The demand for future conversational speech technologies is estimated to reach a market value of $3 billion by 2020 (Grand View Research, 2014). Our proposed technology will provide vital foundations and impetus for the rapid development of a next-generation of naturally interactive conversational interfaces with deep language understanding, in areas as diverse as healthcare, human-robot interaction, wearables, home automation, education, games, and assistive technologies.
Future conversational speech interfaces should allow users to interact with machines using everyday spontaneous language to achieve everyday needs. A commercial example with quite basic capabilities is Apple's Siri. However, even today's limited speech interfaces are very difficult and time-consuming to develop for new applications: their key components currently need to be tailor-made by experts for specific application domains, relying either on hand-written rules or statistical methods that depend on large amounts of expensive, domain-specific, human-annotated dialogue data. The components thus produced are of little or no use for any new application domain, resulting in expensive and time-consuming development cycles.
One key underlying reason for this status quo is that for spoken dialogue, general, scalable methods for natural language understanding (NLU), dialogue management (DM), and language generation (NLG) are not yet available. Current domain-general methods for language processing are sentence-based and so perform fairly well for processing written text, but they quickly run into difficulties in the case of spoken dialogue, because ordinary conversation is highly fragmentary and incremental: it naturally happens word-by-word, rather than sentence-by-sentence. Real conversation happens bit by bit, using half-starts, suggested add-ons, pauses, interruptions, and corrections -- without respecting the boundaries of sentences. And it is precisely these properties that contribute to the feeling of being engaged in a normal, natural conversation, which current state-of-the-art speech interfaces fail to produce.

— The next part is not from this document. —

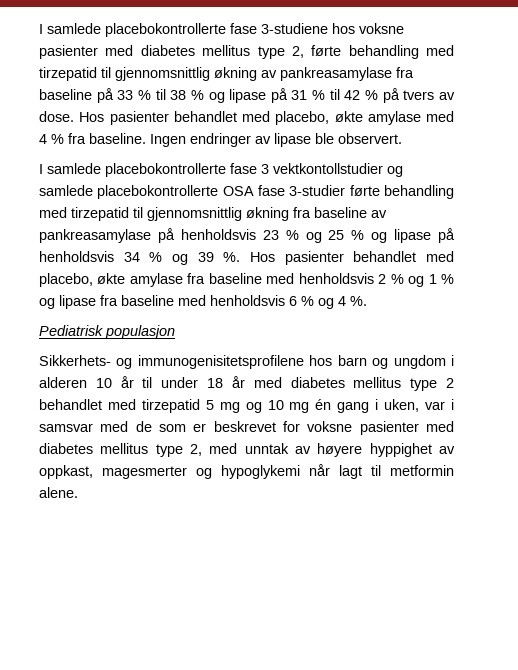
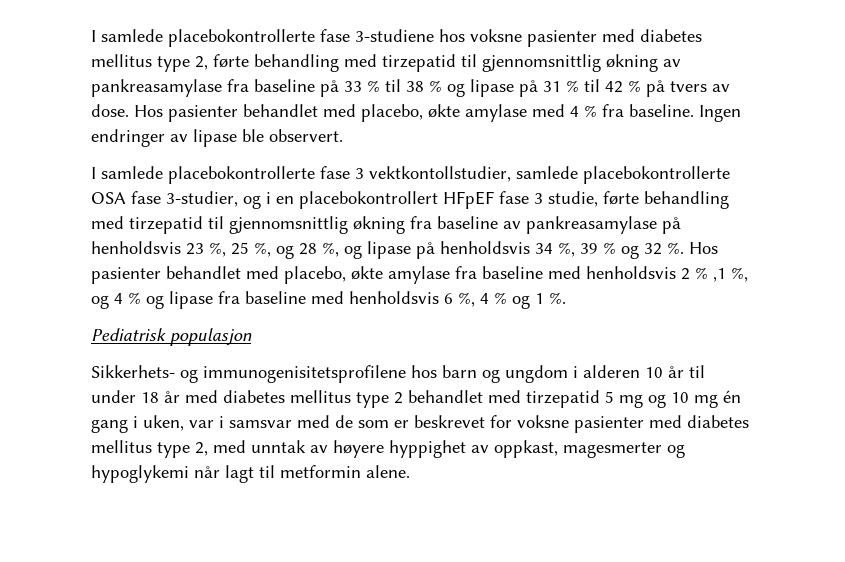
- I samlede placebokontrollerte fase 3 vektkontollstudier og samlede placebokontrollerte OSA fase 3-studier førte behandling med tirzepatid til gjennomsnittlig økning fra baseline av pankreasamylase på henholdsvis 23 % og 25 % og lipase på henholdsvis 34 % og 39 %.
+ I samlede placebokontrollerte fase 3 vektkontollstudier, samlede placebokontrollerte OSA fase 3-studier, og i en placebokontrollert HFpEF fase 3 studie, førte behandling med tirzepatid til gjennomsnittlig økning fra baseline av pankreasamylase på henholdsvis 23 %, 25 %, og 28 %, og lipase på henholdsvis 34 %, 39 % og 32 %.
- Hos pasienter behandlet med placebo, økte amylase fra baseline med henholdsvis 2 % og 1 % og lipase fra baseline med henholdsvis 6 % og 4 %.
+ Hos pasienter behandlet med placebo, økte amylase fra baseline med henholdsvis 2 % ,1 %, og 4 % og lipase fra baseline med henholdsvis 6 %, 4 % og 1 %.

We propose to solve these two problems together, by for the first time:
(1) combining domain-general, incremental, and scalable approaches to NLU, DM, and NLG;
(2) developing machine learning algorithms to automatically create working speech interfaces from data, using (1).
We propose a new method "BABBLE" in which speech systems can be trained to interact naturally with humans, much like a child who experiments with new combinations of words to discover their usefulness (though doing this offline to avoid annoying real users while doing so!).

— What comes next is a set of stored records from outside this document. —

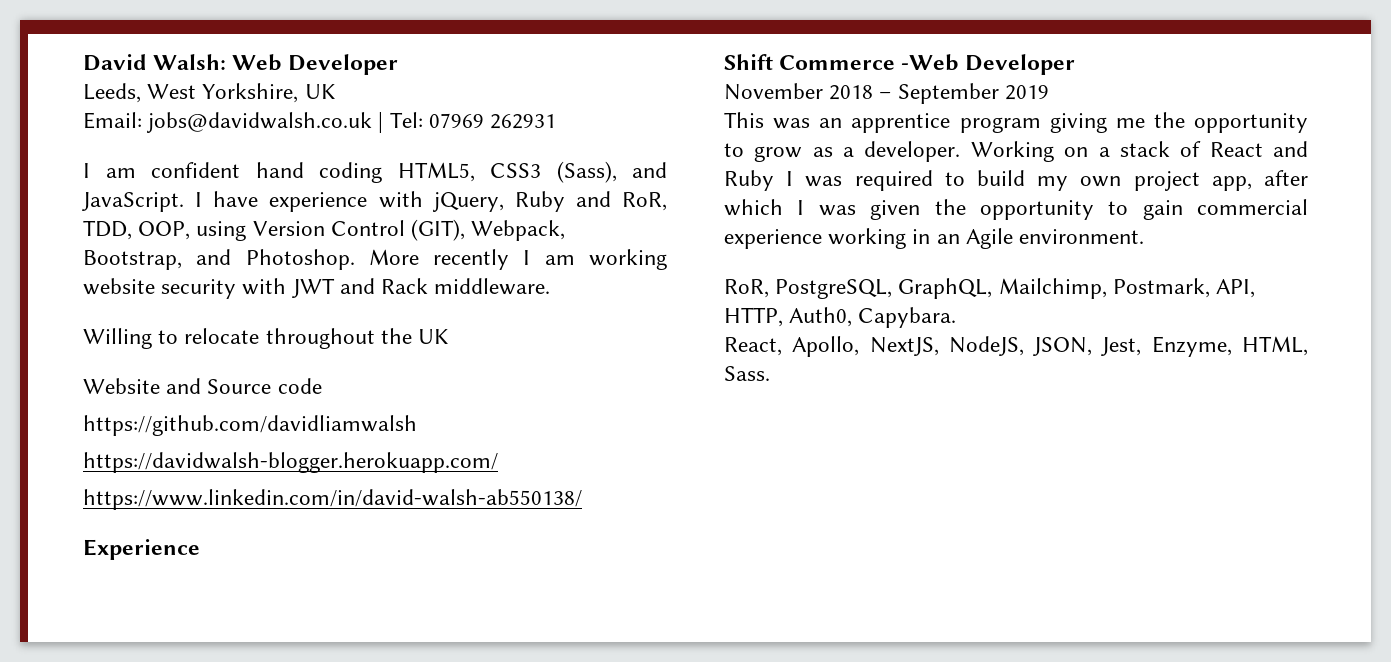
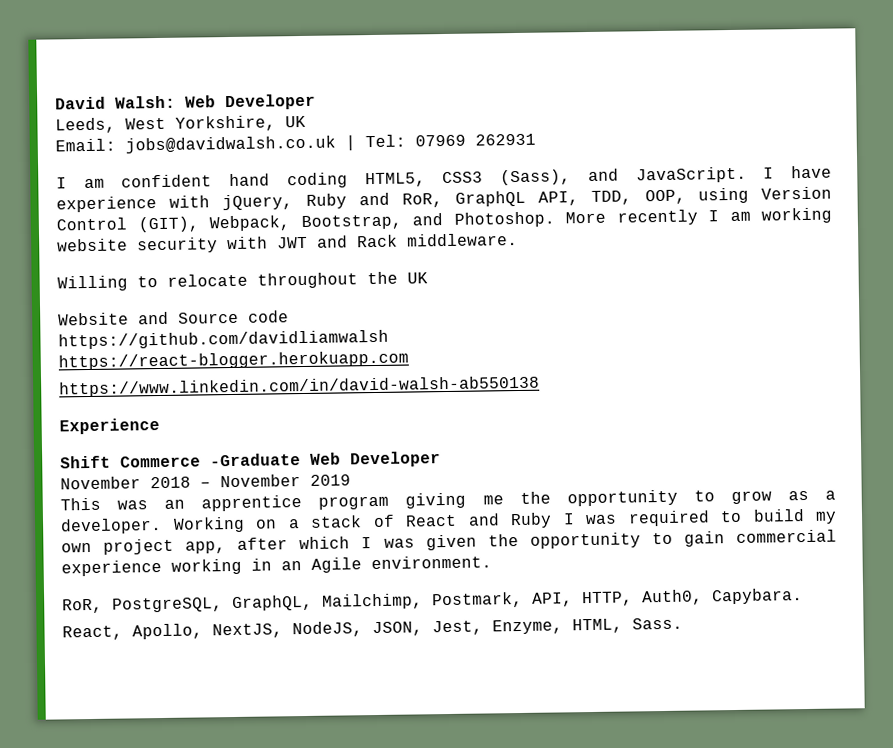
- I have experience with jQuery, Ruby and RoR, TDD, OOP, using Version Control (GIT), Webpack, Bootstrap, and Photoshop.
+ I have experience with jQuery, Ruby and RoR, GraphQL API, TDD, OOP, using Version Control (GIT), Webpack, Bootstrap, and Photoshop.
- https://davidwalsh-blogger.herokuapp.com/
- https://www.linkedin.com/in/david-walsh-ab550138/
+ https://react-blogger.herokuapp.com
+ https://www.linkedin.com/in/david-walsh-ab550138
- Shift Commerce -Web Developer
+ Shift Commerce -Graduate Web Developer
- November 2018 – September 2019
+ November 2018 – November 2019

BABBLE will be deployed as a developer kit and as mobile speech Apps for public use and engagement, and will also generate large dialogue data sets for scientific and industry use.
This new method will not require expensive data annotation or expert developers, leading to easy creation of new speech interfaces that advance the state-of-the-art in interacting more naturally, and therefore more successfully and engagingly with users.
New advances have been made in key areas relevant to this proposal: incremental grammars, formal semantic models of dialogue, and sample-efficient machine learning methods. The opportunity to combine and develop these approaches has arisen only recently, and now makes major advances in spoken dialogue technology possible.